• Aim of the exercise: Return the data below unchanged. Drop any pictures.

• Information given:
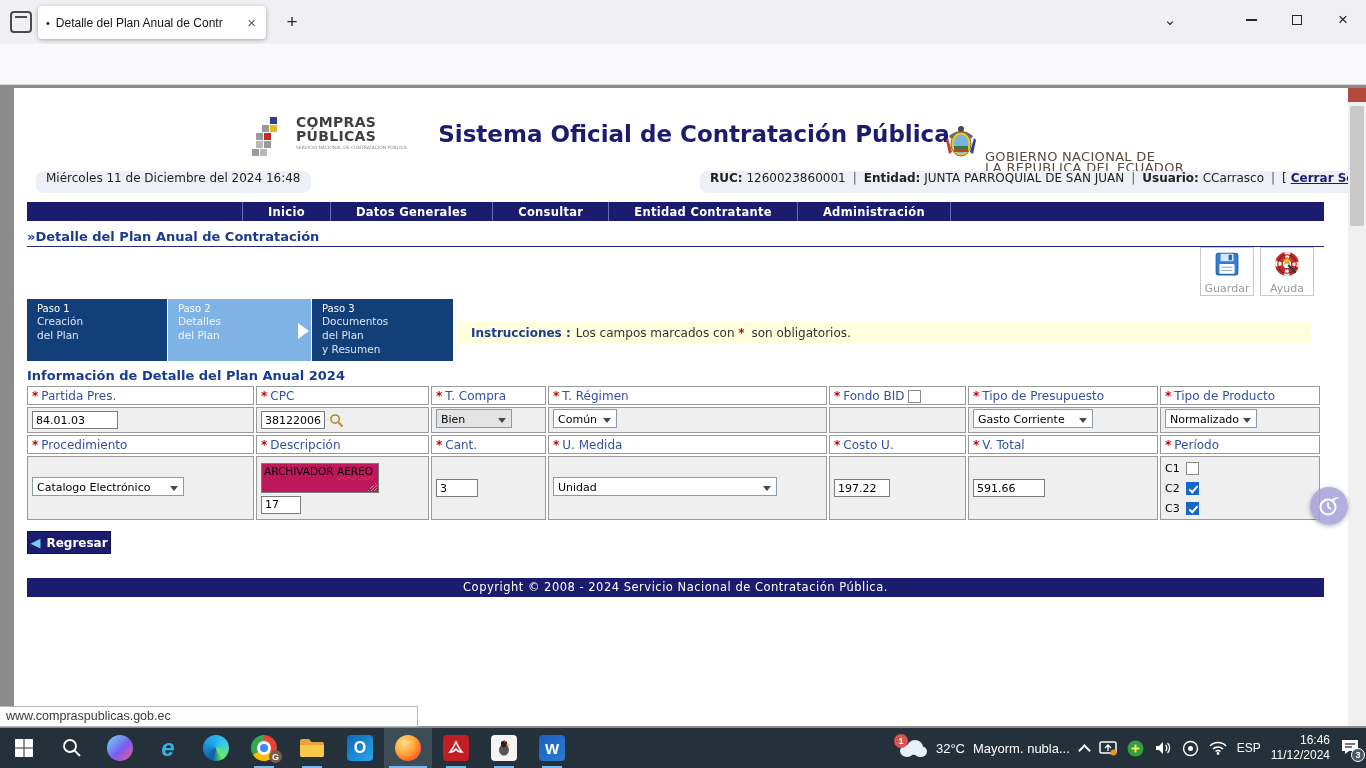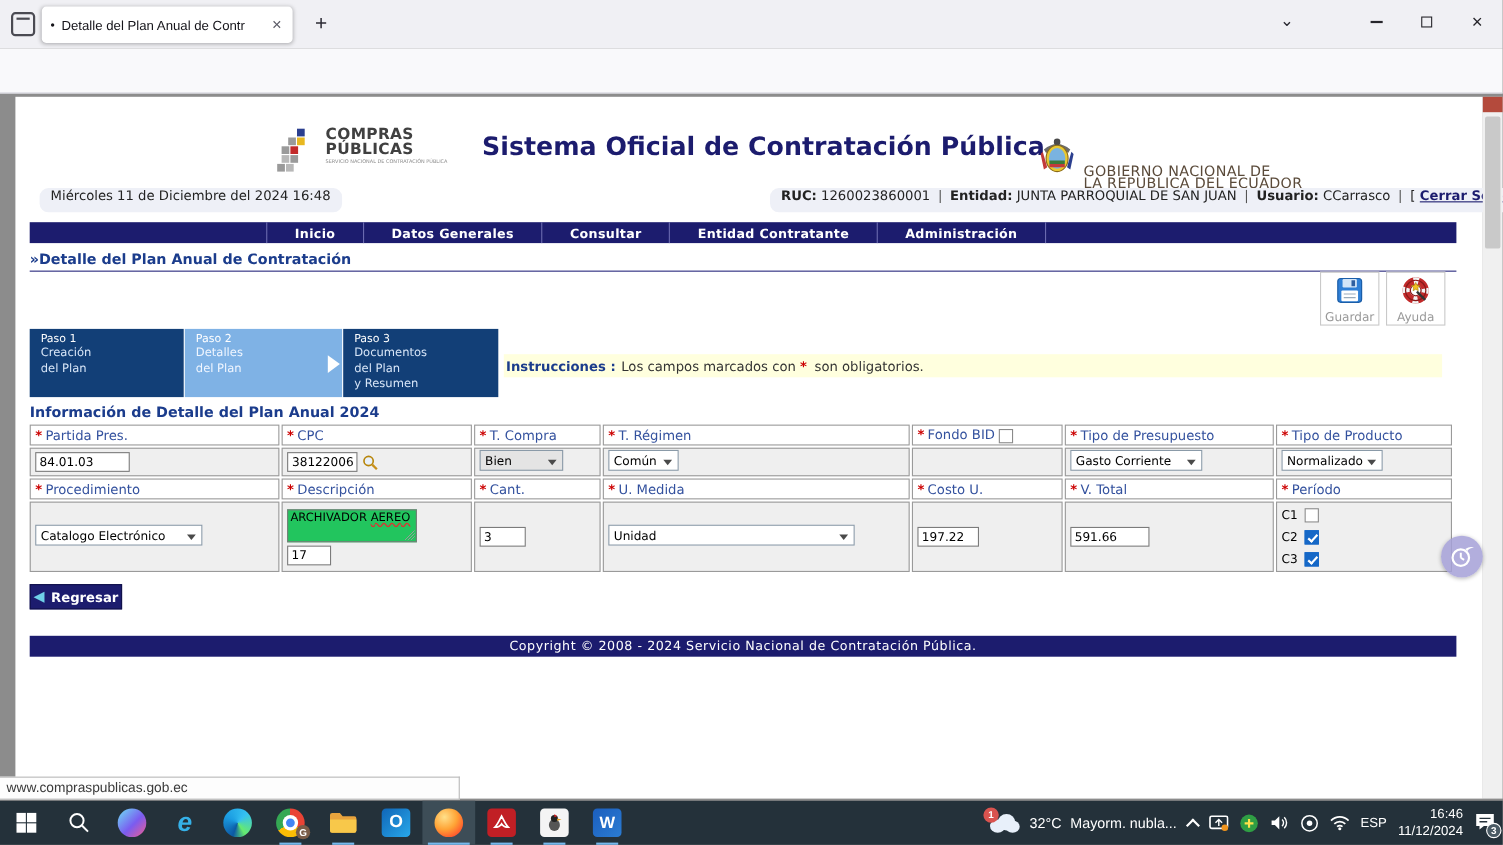--- a/index.html
+++ b/index.html
@@ -76,7 +76,7 @@
   .s3 { left:298px; width:141px; background:#123f77; }
   .s2-arrow { position:absolute; right:2px; top:24px; width:0; height:0; border-left:11px solid #fff; border-top:8px solid transparent; border-bottom:8px solid transparent; }
 
-  .instructions { position:absolute; left:444px; top:234px; width:853px; height:21px; background:#ffffde; font-size:12px; color:#333; display:flex; align-items:center; padding:0 2px; }
+  .instructions { position:absolute; left:444px; top:234px; width:853px; height:21px; background:#ffffde; font-size:12px; color:#333; display:flex; align-items:center; padding:0 13px; }
   .instructions b { color:#1b3c8c; font-weight:bold; margin-right:5px; }
   .req { color:#c00; font-weight:bold; margin-right:3px; }
 

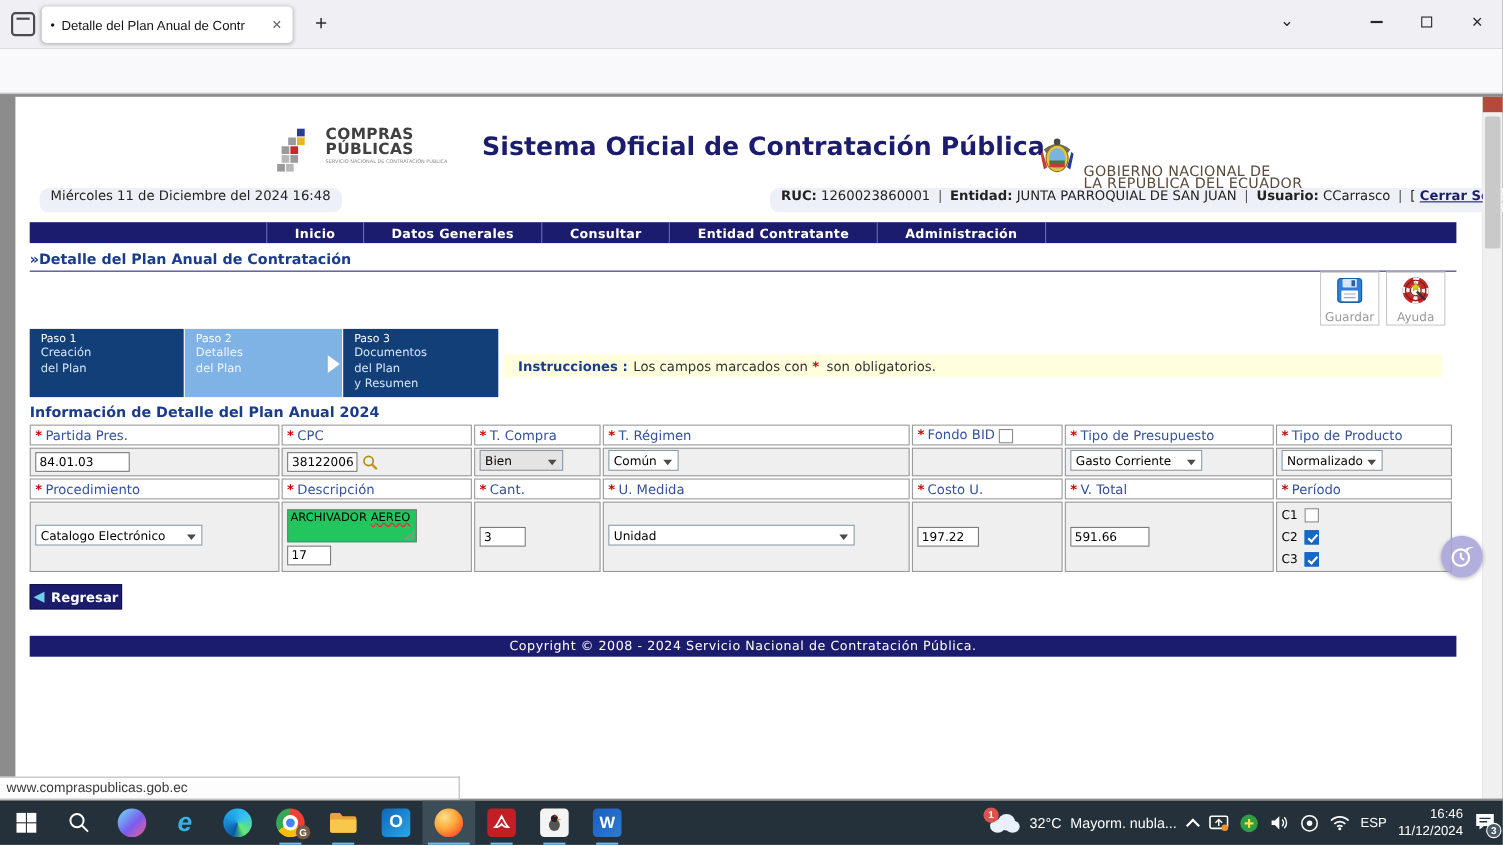--- a/index.html
+++ b/index.html
@@ -99,7 +99,7 @@
   .cb.checked::after { content:""; position:absolute; left:4px; top:1px; width:3px; height:7px; border:solid #fff; border-width:0 2px 2px 0; transform:rotate(42deg); }
   .per-row { display:flex; align-items:center; gap:6px; font-size:11px; height:20px; }
 
-  .desc-box { position:relative; width:118px; height:30px; border:1px solid #7b7b7b; background:#22c55e; font-size:10.5px; padding:1px 2px; line-height:12px; }
+  .desc-box { position:relative; width:118px; height:30px; border:1px solid #7b7b7b; background:#be185d; font-size:10.5px; padding:1px 2px; line-height:12px; }
   .wavy { text-decoration:underline; text-decoration-style:wavy; text-decoration-color:#e03030; }
   .grip { position:absolute; right:1px; bottom:1px; width:9px; height:9px; background:
     linear-gradient(135deg, transparent 50%, #999 50%, #999 55%, transparent 55%, transparent 65%, #999 65%, #999 70%, transparent 70%, transparent 80%, #999 80%, #999 85%, transparent 85%); }

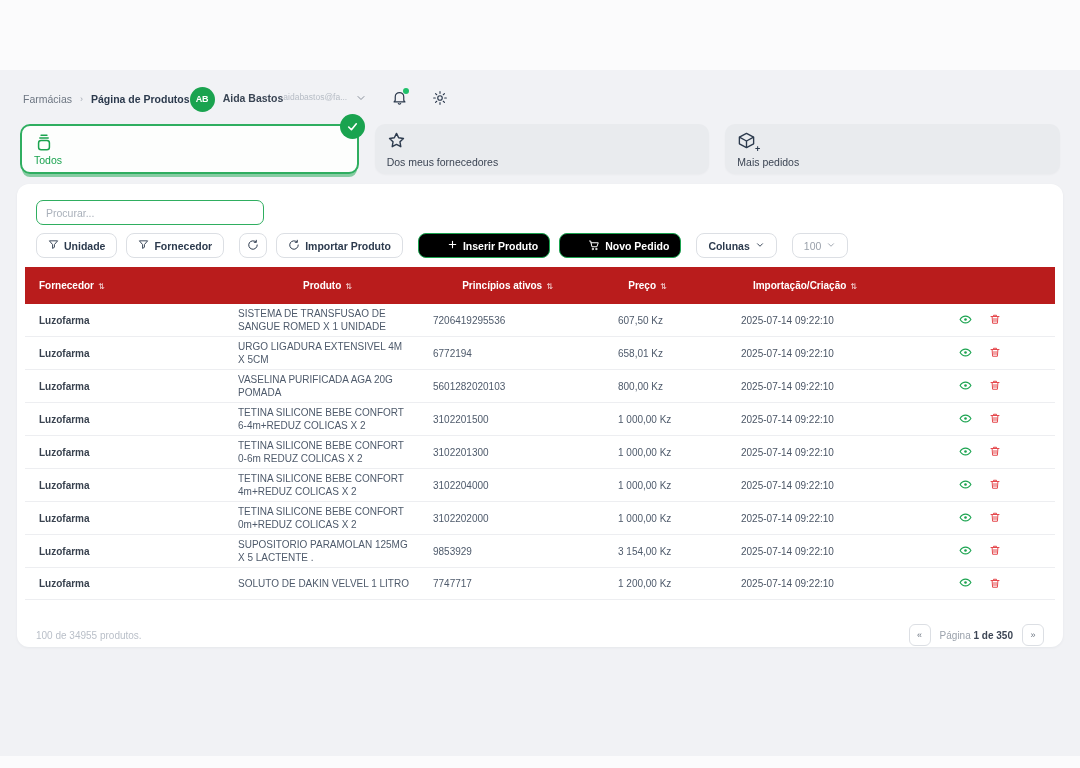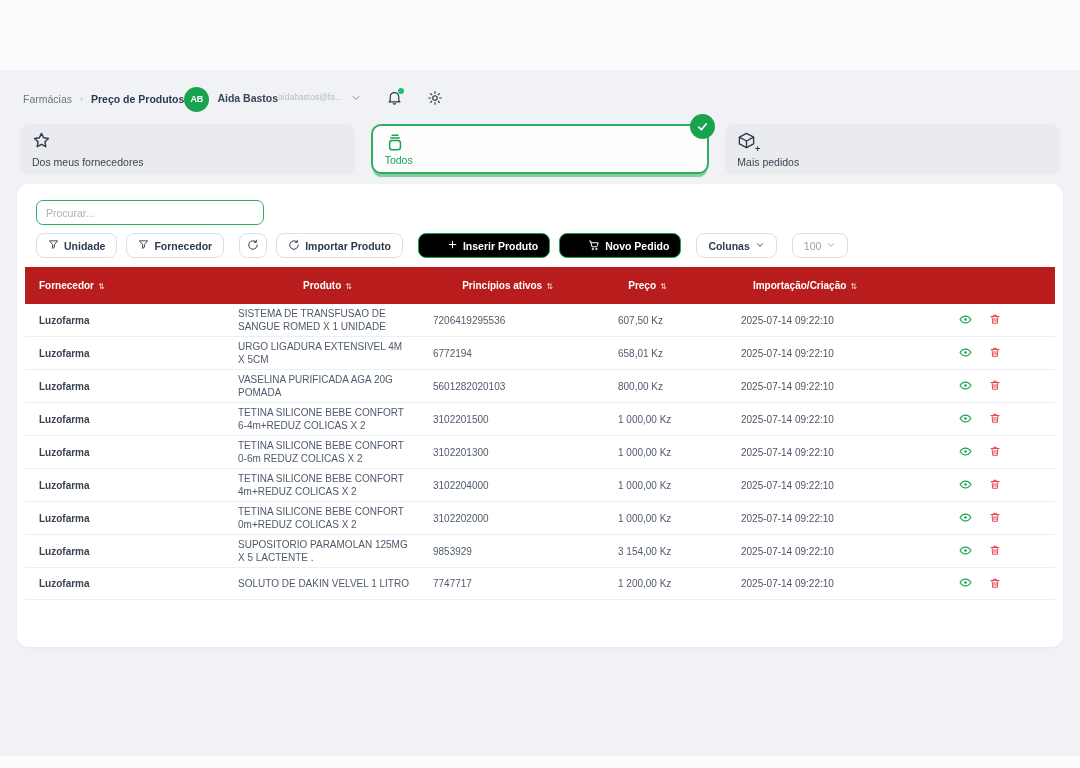--- a/index.html
+++ b/index.html
@@ -87,7 +87,7 @@
       <div class="breadcrumb">
         <span class="crumb-parent">Farmácias</span>
         <span class="crumb-sep">›</span>
-        <span class="crumb-current">Preço de Produtos</span>
+        <span class="crumb-current">Página de Produtos</span>
       </div>
       <div class="user-cluster">
         <div class="user-chip">

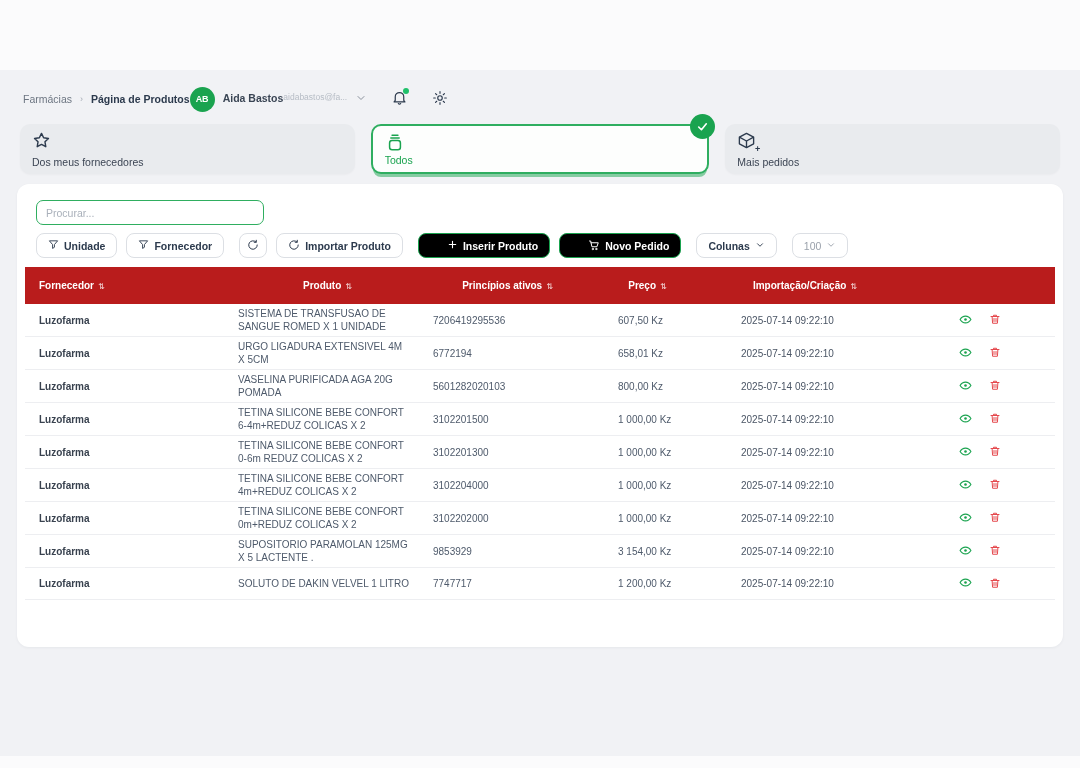--- a/index.html
+++ b/index.html
@@ -123,14 +123,6 @@
     </div>
 
     <div class="cards">
-      <div class="card gray">
-        <span class="card-icon">
-          <svg width="19" height="19" viewBox="0 0 24 24" fill="none" stroke="currentColor" stroke-width="1.8" stroke-linejoin="round">
-              <path d="M12 3l2.7 5.5 6.1.9-4.4 4.3 1 6.1L12 17l-5.4 2.8 1-6.1L3.2 9.4l6.1-.9z"></path>
-            </svg>
-        </span>
-        <span class="card-label">Dos meus fornecedores</span>
-      </div>
       <div class="card selected">
         <span class="card-icon">
           <svg width="20" height="20" viewBox="0 0 24 24" fill="none" stroke="currentColor" stroke-width="1.8" stroke-linecap="round">
@@ -145,6 +137,14 @@
               <polyline points="5 13 10 18 19 7"></polyline>
             </svg>
         </span>
+      </div>
+      <div class="card gray">
+        <span class="card-icon">
+          <svg width="19" height="19" viewBox="0 0 24 24" fill="none" stroke="currentColor" stroke-width="1.8" stroke-linejoin="round">
+              <path d="M12 3l2.7 5.5 6.1.9-4.4 4.3 1 6.1L12 17l-5.4 2.8 1-6.1L3.2 9.4l6.1-.9z"></path>
+            </svg>
+        </span>
+        <span class="card-label">Dos meus fornecedores</span>
       </div>
       <div class="card gray">
         <span class="card-icon boxplus-wrap">

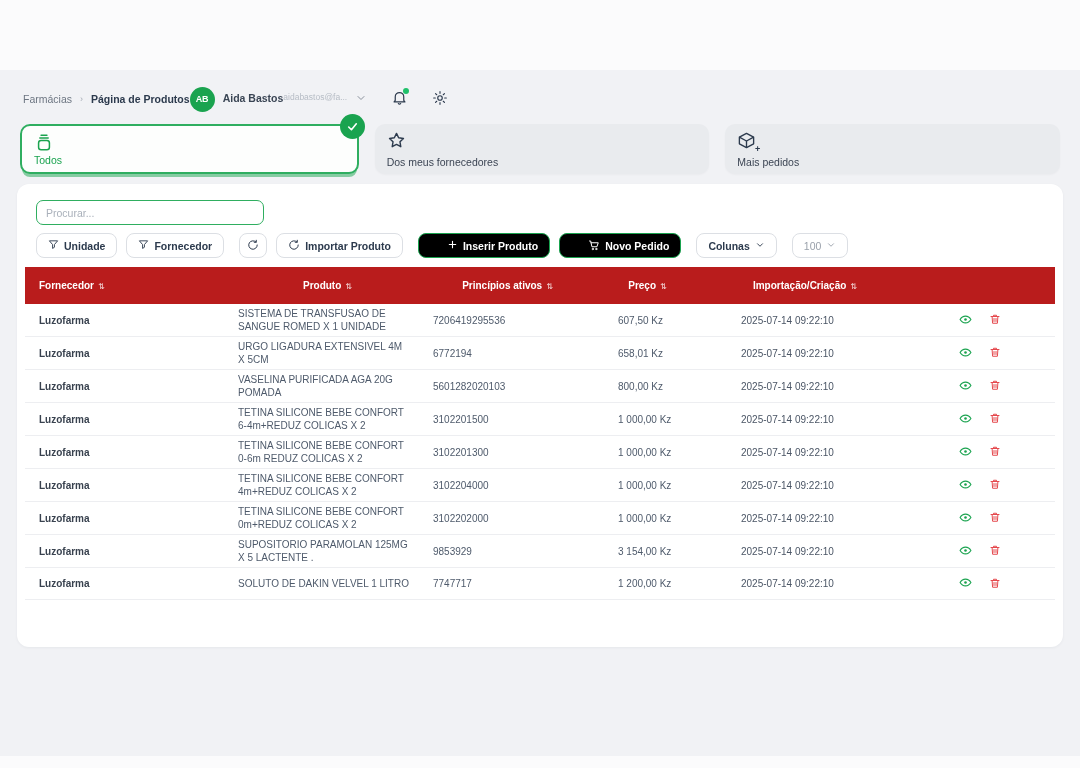--- a/index.html
+++ b/index.html
@@ -474,6 +474,17 @@
 </tbody>
       </table>
 
+      <div class="panel-footer">
+        <span class="summary">100 de 34955 produtos.</span>
+        <div class="pagination">
+          <button class="page-btn">«</button>
+          <span class="page-text">
+            <span>Página</span>
+            <b>1 de 350</b>
+          </span>
+          <button class="page-btn">»</button>
+        </div>
+      </div>
     </div>
 
   </div>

• Worked solution:
--- a/index.html
+++ b/index.html
@@ -76,7 +76,7 @@
   .s3 { left:298px; width:141px; background:#123f77; }
   .s2-arrow { position:absolute; right:2px; top:24px; width:0; height:0; border-left:11px solid #fff; border-top:8px solid transparent; border-bottom:8px solid transparent; }
 
-  .instructions { position:absolute; left:444px; top:234px; width:853px; height:21px; background:#ffffde; font-size:12px; color:#333; display:flex; align-items:center; padding:0 2px; }
+  .instructions { position:absolute; left:444px; top:234px; width:853px; height:21px; background:#ffffde; font-size:12px; color:#333; display:flex; align-items:center; padding:0 13px; }
   .instructions b { color:#1b3c8c; font-weight:bold; margin-right:5px; }
   .req { color:#c00; font-weight:bold; margin-right:3px; }
 

--- a/index.html
+++ b/index.html
@@ -99,7 +99,7 @@
   .cb.checked::after { content:""; position:absolute; left:4px; top:1px; width:3px; height:7px; border:solid #fff; border-width:0 2px 2px 0; transform:rotate(42deg); }
   .per-row { display:flex; align-items:center; gap:6px; font-size:11px; height:20px; }
 
-  .desc-box { position:relative; width:118px; height:30px; border:1px solid #7b7b7b; background:#22c55e; font-size:10.5px; padding:1px 2px; line-height:12px; }
+  .desc-box { position:relative; width:118px; height:30px; border:1px solid #7b7b7b; background:#be185d; font-size:10.5px; padding:1px 2px; line-height:12px; }
   .wavy { text-decoration:underline; text-decoration-style:wavy; text-decoration-color:#e03030; }
   .grip { position:absolute; right:1px; bottom:1px; width:9px; height:9px; background:
     linear-gradient(135deg, transparent 50%, #999 50%, #999 55%, transparent 55%, transparent 65%, #999 65%, #999 70%, transparent 70%, transparent 80%, #999 80%, #999 85%, transparent 85%); }

--- a/index.html
+++ b/index.html
@@ -87,7 +87,7 @@
       <div class="breadcrumb">
         <span class="crumb-parent">Farmácias</span>
         <span class="crumb-sep">›</span>
-        <span class="crumb-current">Preço de Produtos</span>
+        <span class="crumb-current">Página de Produtos</span>
       </div>
       <div class="user-cluster">
         <div class="user-chip">

--- a/index.html
+++ b/index.html
@@ -123,14 +123,6 @@
     </div>
 
     <div class="cards">
-      <div class="card gray">
-        <span class="card-icon">
-          <svg width="19" height="19" viewBox="0 0 24 24" fill="none" stroke="currentColor" stroke-width="1.8" stroke-linejoin="round">
-              <path d="M12 3l2.7 5.5 6.1.9-4.4 4.3 1 6.1L12 17l-5.4 2.8 1-6.1L3.2 9.4l6.1-.9z"></path>
-            </svg>
-        </span>
-        <span class="card-label">Dos meus fornecedores</span>
-      </div>
       <div class="card selected">
         <span class="card-icon">
           <svg width="20" height="20" viewBox="0 0 24 24" fill="none" stroke="currentColor" stroke-width="1.8" stroke-linecap="round">
@@ -145,6 +137,14 @@
               <polyline points="5 13 10 18 19 7"></polyline>
             </svg>
         </span>
+      </div>
+      <div class="card gray">
+        <span class="card-icon">
+          <svg width="19" height="19" viewBox="0 0 24 24" fill="none" stroke="currentColor" stroke-width="1.8" stroke-linejoin="round">
+              <path d="M12 3l2.7 5.5 6.1.9-4.4 4.3 1 6.1L12 17l-5.4 2.8 1-6.1L3.2 9.4l6.1-.9z"></path>
+            </svg>
+        </span>
+        <span class="card-label">Dos meus fornecedores</span>
       </div>
       <div class="card gray">
         <span class="card-icon boxplus-wrap">

--- a/index.html
+++ b/index.html
@@ -474,6 +474,17 @@
 </tbody>
       </table>
 
+      <div class="panel-footer">
+        <span class="summary">100 de 34955 produtos.</span>
+        <div class="pagination">
+          <button class="page-btn">«</button>
+          <span class="page-text">
+            <span>Página</span>
+            <b>1 de 350</b>
+          </span>
+          <button class="page-btn">»</button>
+        </div>
+      </div>
     </div>
 
   </div>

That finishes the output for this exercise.